Adapting Vision Foundation Models for Plant Phenotyping

Foundation models are large models pre-trained on tremendous amount of data. They can be typically adapted to diverse downstream tasks with minimal effort. However, as foundation models are usually pre-trained on images or texts sourced from the Internet, their performance in specialized domains, such as plant phenotyping, comes into question. In addition, fully fine-tuning foundation models is time-consuming and requires high computational power. This paper investigates the efficient adaptation of foundation models for plant phenotyping settings and tasks. We perform extensive experiments on fine-tuning three foundation models, MAE, DINO, and DINOv2 on three essential plant phenotyping tasks: leaf counting, instance segmentation, and disease classification. In particular, the pretrained backbones are kept frozen, while two distinct finetuning methods are evaluated, namely adapter tuning (using LoRA) and decoder tuning.

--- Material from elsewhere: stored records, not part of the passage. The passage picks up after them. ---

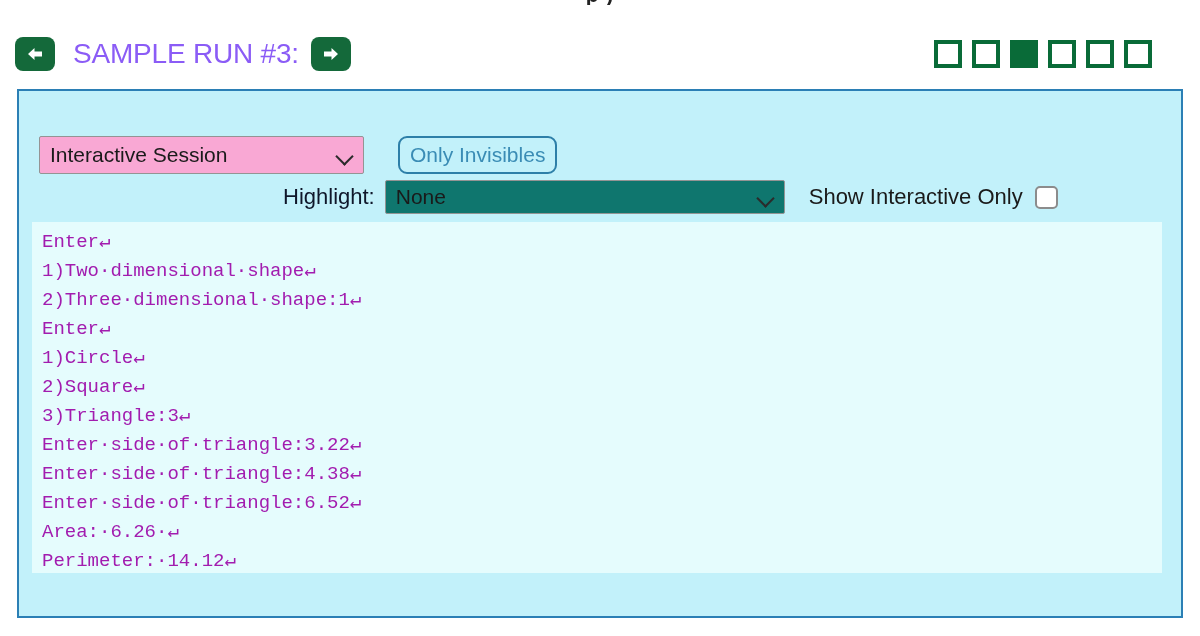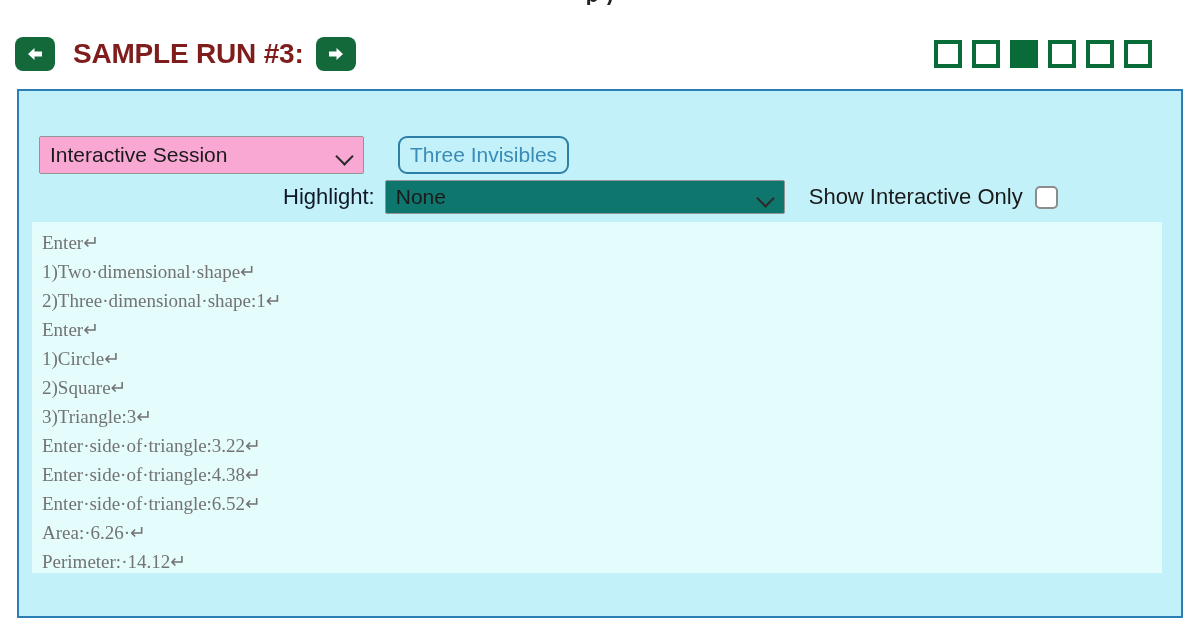--- a/index.html
+++ b/index.html
@@ -66,8 +66,8 @@
   .title-main {
     font-family: "Liberation Sans", sans-serif;
     font-size: 28px;
-    font-weight: bold;
-    color: #7f1d1d;
+    font-weight: normal;
+    color: #8b5cf6;
     letter-spacing: -0.2px;
   }
   .title-cmd {

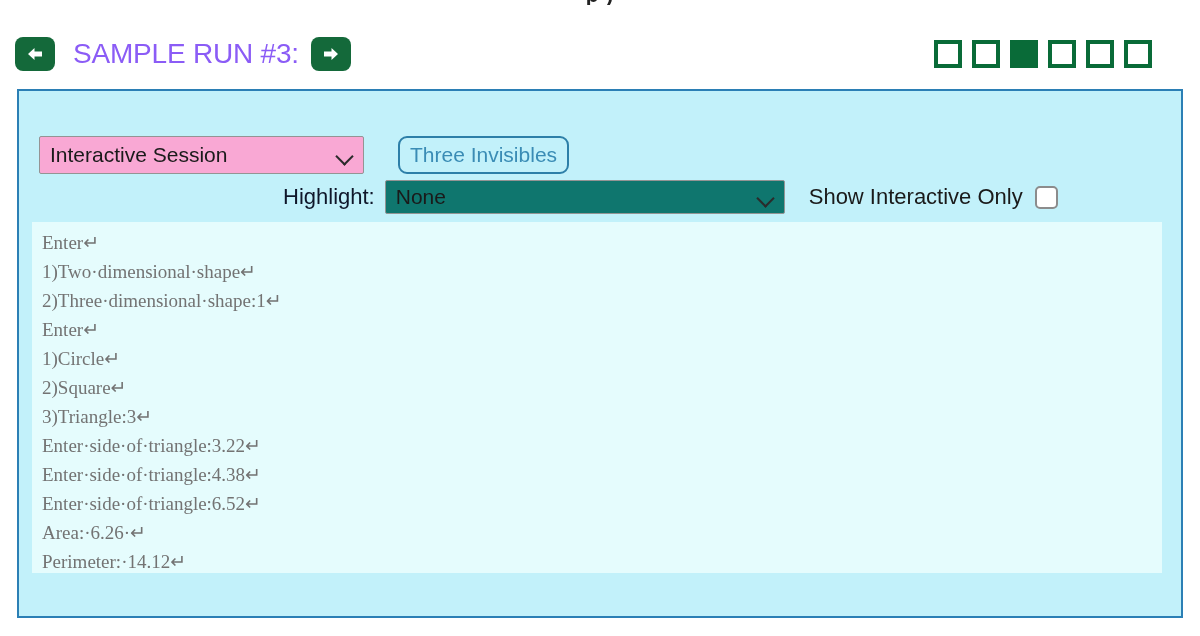--- a/index.html
+++ b/index.html
@@ -285,7 +285,7 @@
       <span class="chev"></span>
     </div>
     <div class="hide-invisibles">
-      <span>Three Invisibles</span>
+      <span>Only Invisibles</span>
     </div>
   </div>
 

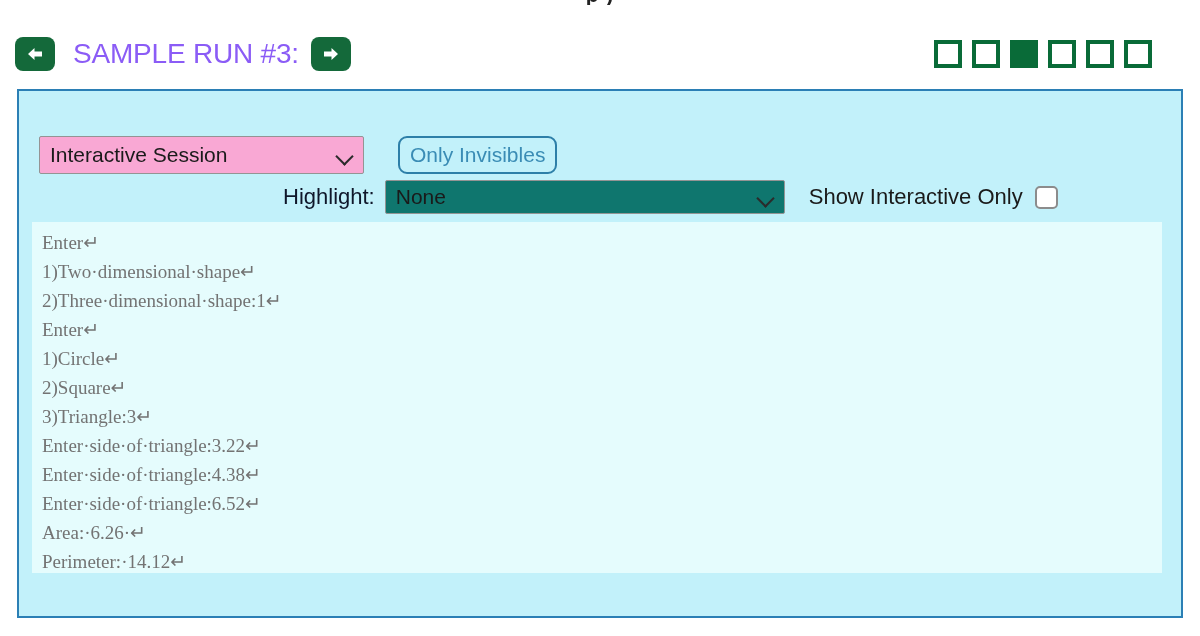--- a/index.html
+++ b/index.html
@@ -232,10 +232,10 @@
     overflow: hidden;
   }
   .cline {
-    font-family: Liberation Serif, serif;
+    font-family: Liberation Mono, monospace;
     font-size: 19px;
     line-height: 29px;
-    color: #737373;
+    color: #a21caf;
     white-space: pre;
     letter-spacing: 0px;
   }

The experimental results show that a foundation model can be efficiently adapted to multiple plant phenotyping tasks, yielding similar performance as the state-of-the-art (SoTA) models specifically designed or trained for each task. Despite exhibiting great transferability over different tasks, the fine-tuned foundation models perform slightly worse than the SoTA task-specific models in some scenarios, which requires further investigation.